I did a basic manual testing on linux with profile placed on FAT32. What really needs to be tested (and is not clear from Jason's comment in bug 1120945) is whether this patch could cause some performance hit, since with this fix we'll be doing more IO almost every time we create a new entry when we reach the maximum files per directory limit. OTOH it is similar to what we do when the cache reaches its size limit. Anyway, I didn't test this because I don't think I would get representative numbers on linux.
So, is anything coming out of your tests?
I didn't do any performance measurements. I just tested that we successfully cache new entries when we hit the limit on Linux.
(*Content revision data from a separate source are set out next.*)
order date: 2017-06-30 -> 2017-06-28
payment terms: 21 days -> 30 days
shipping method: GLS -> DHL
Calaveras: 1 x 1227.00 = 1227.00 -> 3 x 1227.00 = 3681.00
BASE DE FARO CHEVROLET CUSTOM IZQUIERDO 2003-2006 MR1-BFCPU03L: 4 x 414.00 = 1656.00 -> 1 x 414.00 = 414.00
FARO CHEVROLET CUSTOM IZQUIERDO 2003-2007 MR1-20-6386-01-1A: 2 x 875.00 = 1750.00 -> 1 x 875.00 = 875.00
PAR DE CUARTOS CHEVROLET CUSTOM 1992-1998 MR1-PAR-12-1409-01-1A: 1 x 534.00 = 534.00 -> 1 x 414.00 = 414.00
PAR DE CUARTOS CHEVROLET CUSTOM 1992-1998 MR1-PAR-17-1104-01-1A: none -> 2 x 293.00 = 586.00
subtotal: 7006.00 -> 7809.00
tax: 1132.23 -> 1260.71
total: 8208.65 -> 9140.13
I assume that it works also on Windows.
Honza, we'd like to see what the windows perf is when we hit the FAT32 workaround, so we'll know if the hack is good enough or if we need to do more work (switch to a tree of directories, etc). Could you try to get some data on one of your windows boxes? It doesn't need to be something that gets checked into the tree.
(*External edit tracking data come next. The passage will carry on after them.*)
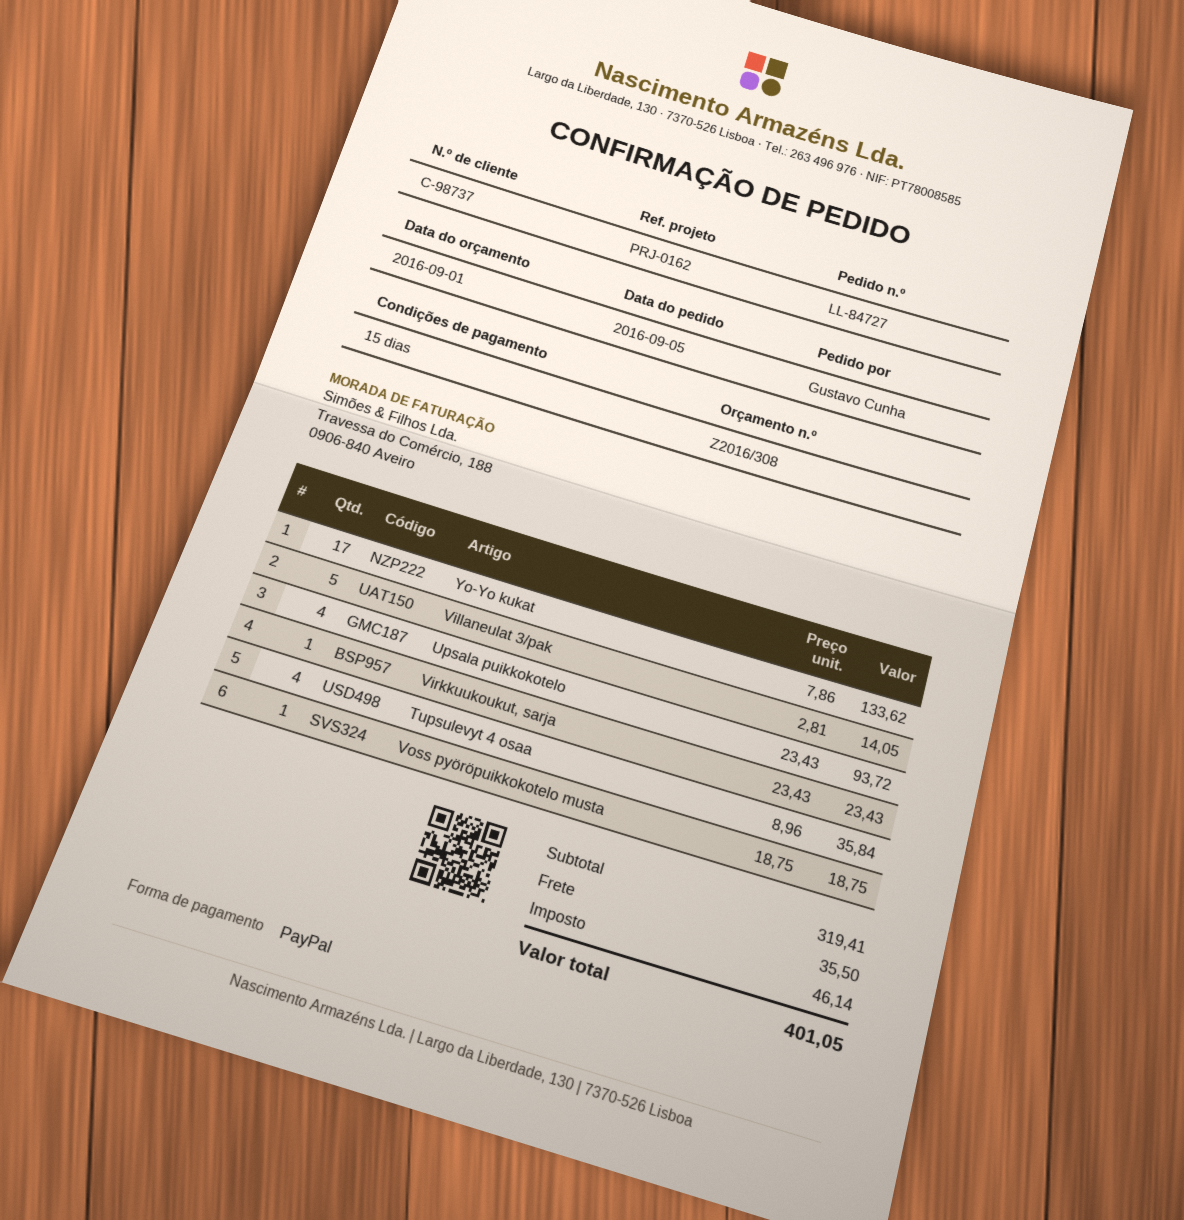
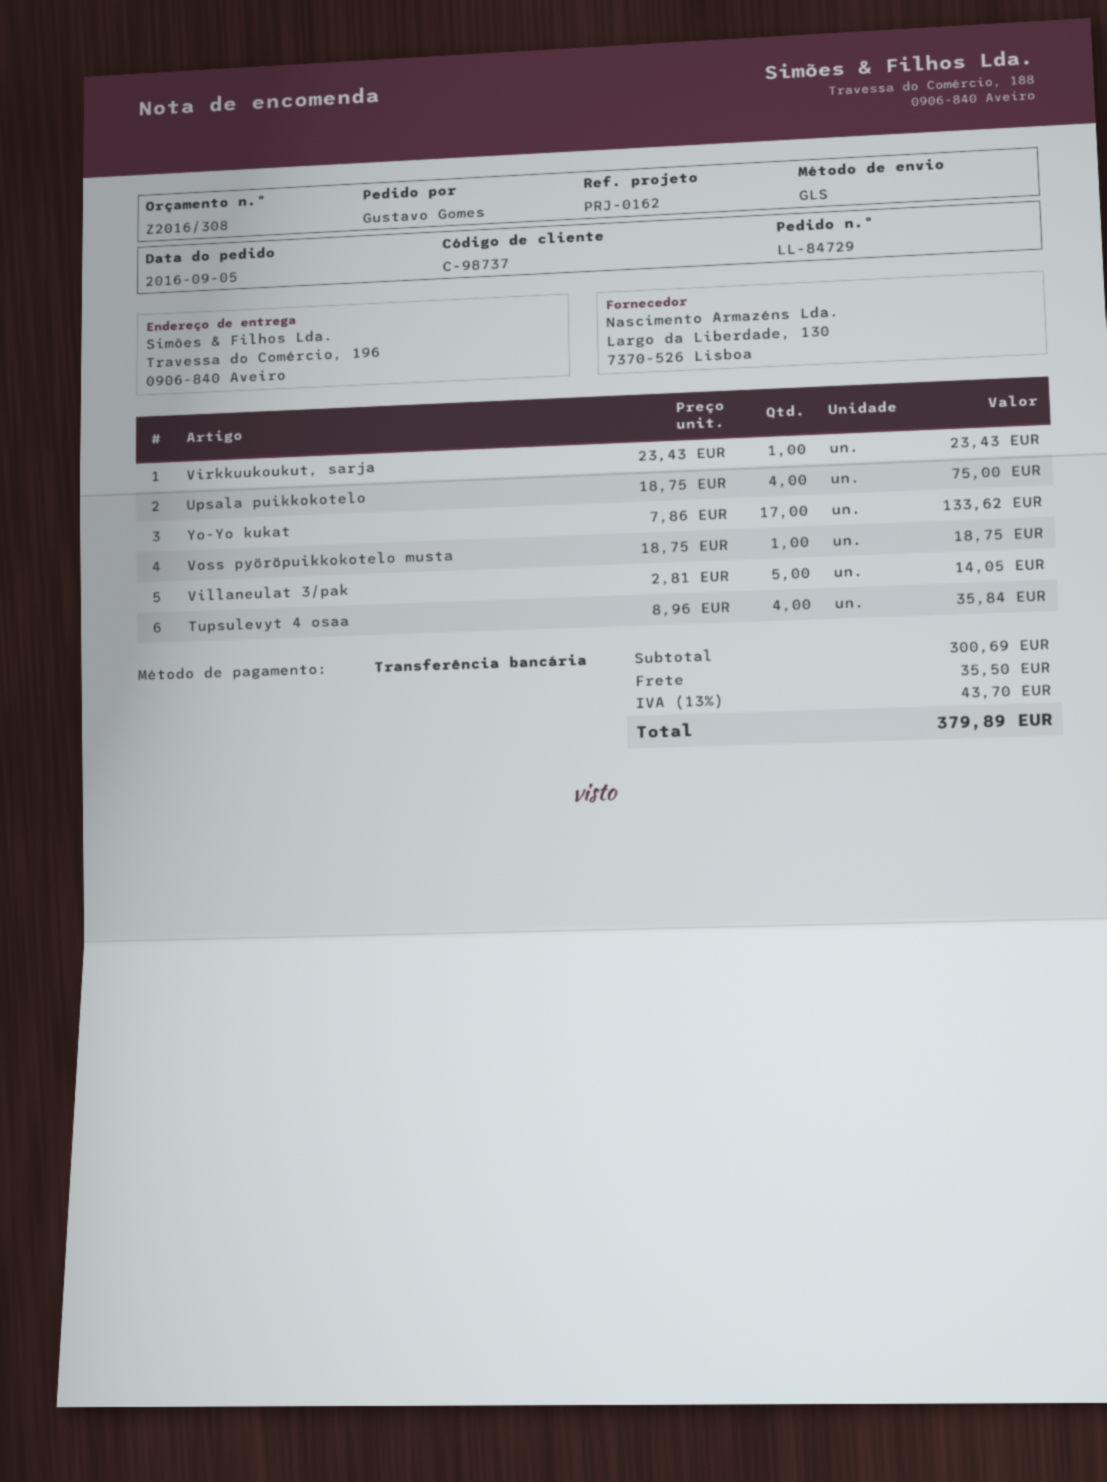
order number: LL-84727 -> LL-84729
ordered by: Gustavo Cunha -> Gustavo Gomes
payment method: PayPal -> bank transfer
Upsala puikkokotelo: 4 x 23.43 = 93.72 -> 4 x 18.75 = 75.00
subtotal: 319.41 -> 300.69
tax: 46.14 -> 43.70
total: 401.05 -> 379.89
Michal: IIRC the other idea we talked about at the meeting was to add some telemetry that splits out page load times and cache hit rate (and any other relevant cache perf metrics) just for FAT32 users, and splits those FAT32 metrics into "not at file count limit" vs "at file count limit" versions. I don't know how many FAT32 nightly users we have, but even if it's just a few, it's data. Should we split out a new bug for that?
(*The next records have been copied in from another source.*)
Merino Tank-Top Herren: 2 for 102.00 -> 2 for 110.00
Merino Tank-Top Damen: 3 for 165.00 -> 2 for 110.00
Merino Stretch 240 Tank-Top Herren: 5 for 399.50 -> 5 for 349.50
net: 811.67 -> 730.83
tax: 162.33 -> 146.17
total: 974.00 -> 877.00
The patch in bug #1120945 causes an additional IO when we reach the limit. But it cannot be measured using telemetry, because the IO is performed only during write and it happens asynchronously on the background. So the original request is not anyhow affected. It could in theory affect subsequent requests because the cache IO thread could be blocked a bit longer than without this patch. OTOH with this patch when we hit the file count limit we never reach the cache size limit so we never run the overlimit eviction machinery, which could be a performance win in the end. (In reply to Jason Duell [:jduell] (needinfo? me) from comment #5) > Michal: IIRC the other idea we talked about at the meeting was to add some > telemetry that splits out page load times and cache hit rate (and any other > relevant cache perf metrics) just for FAT32 users, and splits those FAT32 > metrics into "not at file count limit" vs "at file count limit" versions. I > don't know how many FAT32 nightly users we have, but even if it's just a > few, it's data. Should we split out a new bug for that? I see several problems with this approach. First, the number of cache files continuously grows up to the limit and it never drops, so we would end up having much more data for the "at file count limit" metrics. Second, the "not at file count limit" metrics would contain all data starting at empty cache to almost full cache. The mean value would be half full cache and this is not comparable to full cache statistics. Also there would be no metrics for the case when we run overlimit eviction. To sum the all above, I think that there is probably no performance hit caused by the patch in bug #1120945. We should IMO only investigate what's the average maximum cache size on FAT32 and this will be covered by bug #1128339.
Yes, I think too that hitting the fat32 limit is actually the same as hitting the common cache limit. This only blocks a write that has a very low priority, only affect (the same as when limit is reached) is that the backlog could swell up a bit. All the doom/write operations are granular enough so that any read/open will proceed ASAP. Hence, I will just do a test this works (a double check) on a sdcard.
- profile on ssd - cache only on a slow card formatted for FAT32 - seen 13106 files at the start - browsing few websites - clearly the cache is wiping older files - no visible performance difference This works for me well.